═══ Listed records

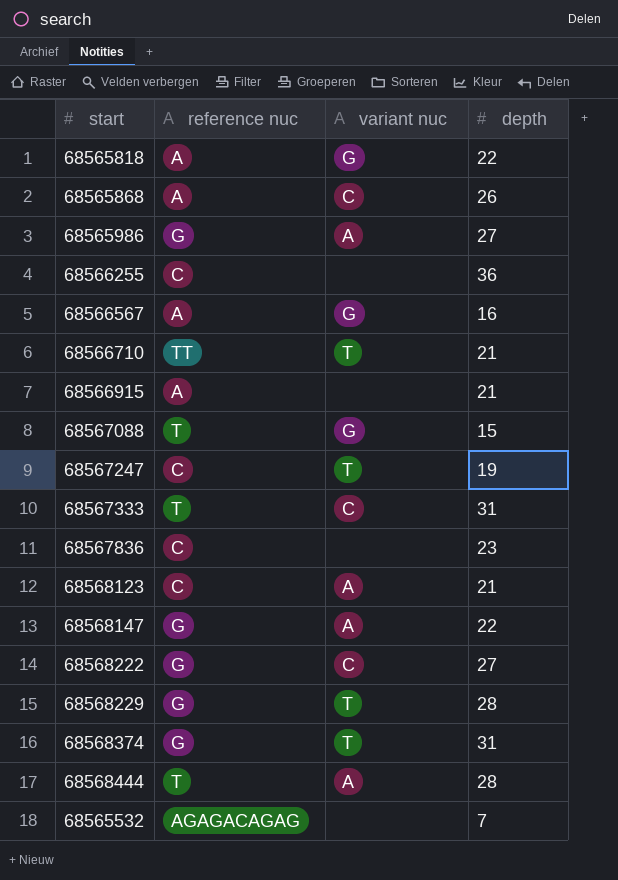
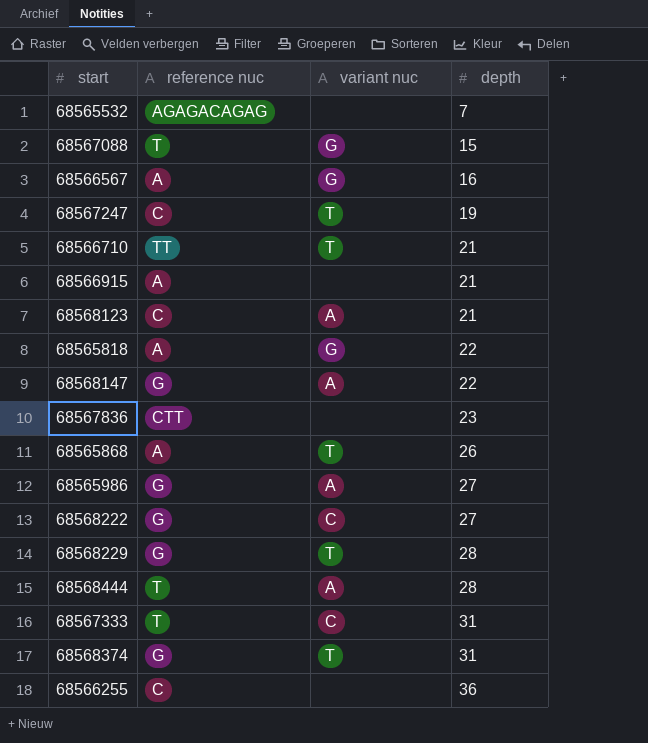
row order: none -> depth ascending
68567836 | reference nuc: C -> CTT
68565868 | variant nuc: C -> T

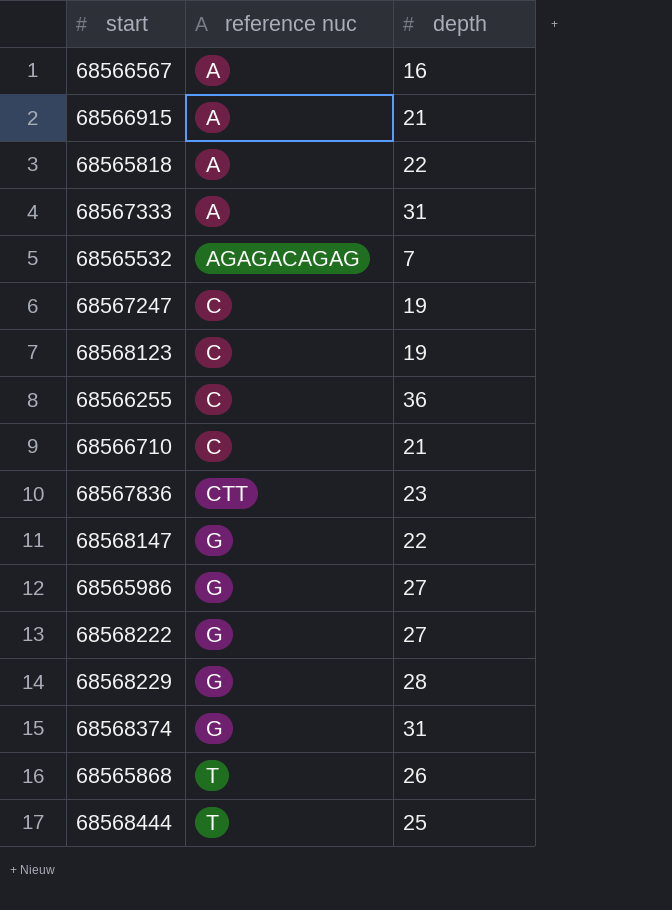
row order: depth ascending -> reference nuc ascending
column variant nuc | position: 3 -> none
row 68567088: T | G | 15 -> none
68567333 | reference nuc: T -> A
68568123 | depth: 21 -> 19
68566710 | reference nuc: TT -> C
68565868 | reference nuc: A -> T
68568444 | depth: 28 -> 25

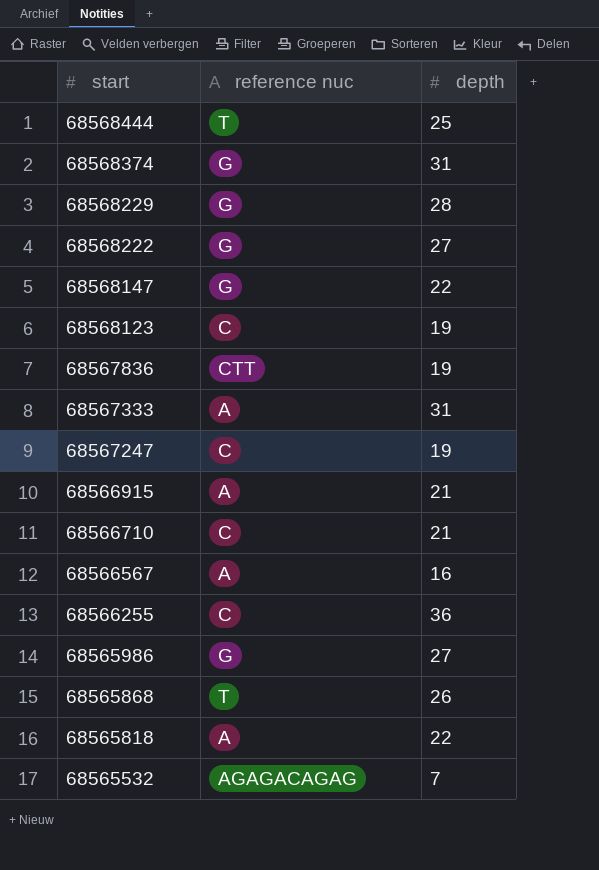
row order: reference nuc ascending -> start descending
68567836 | depth: 23 -> 19

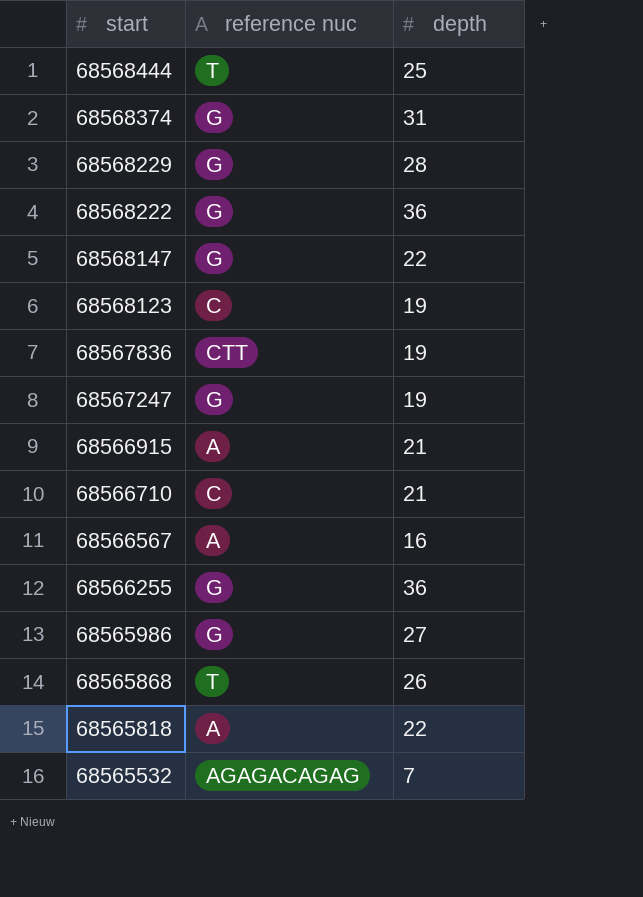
row 68567333: A | 31 -> none
68568222 | depth: 27 -> 36
68567247 | reference nuc: C -> G
68566255 | reference nuc: C -> G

══════

## Task to carry out
Pictures excluded, transcribe the listing above exactly from the line with "68567836 | reference nuc: C -> CTT" through the line with "68567836 | depth: 23 -> 19", and no further.

## The answer
68567836 | reference nuc: C -> CTT
68565868 | variant nuc: C -> T

row order: depth ascending -> reference nuc ascending
column variant nuc | position: 3 -> none
row 68567088: T | G | 15 -> none
68567333 | reference nuc: T -> A
68568123 | depth: 21 -> 19
68566710 | reference nuc: TT -> C
68565868 | reference nuc: A -> T
68568444 | depth: 28 -> 25

row order: reference nuc ascending -> start descending
68567836 | depth: 23 -> 19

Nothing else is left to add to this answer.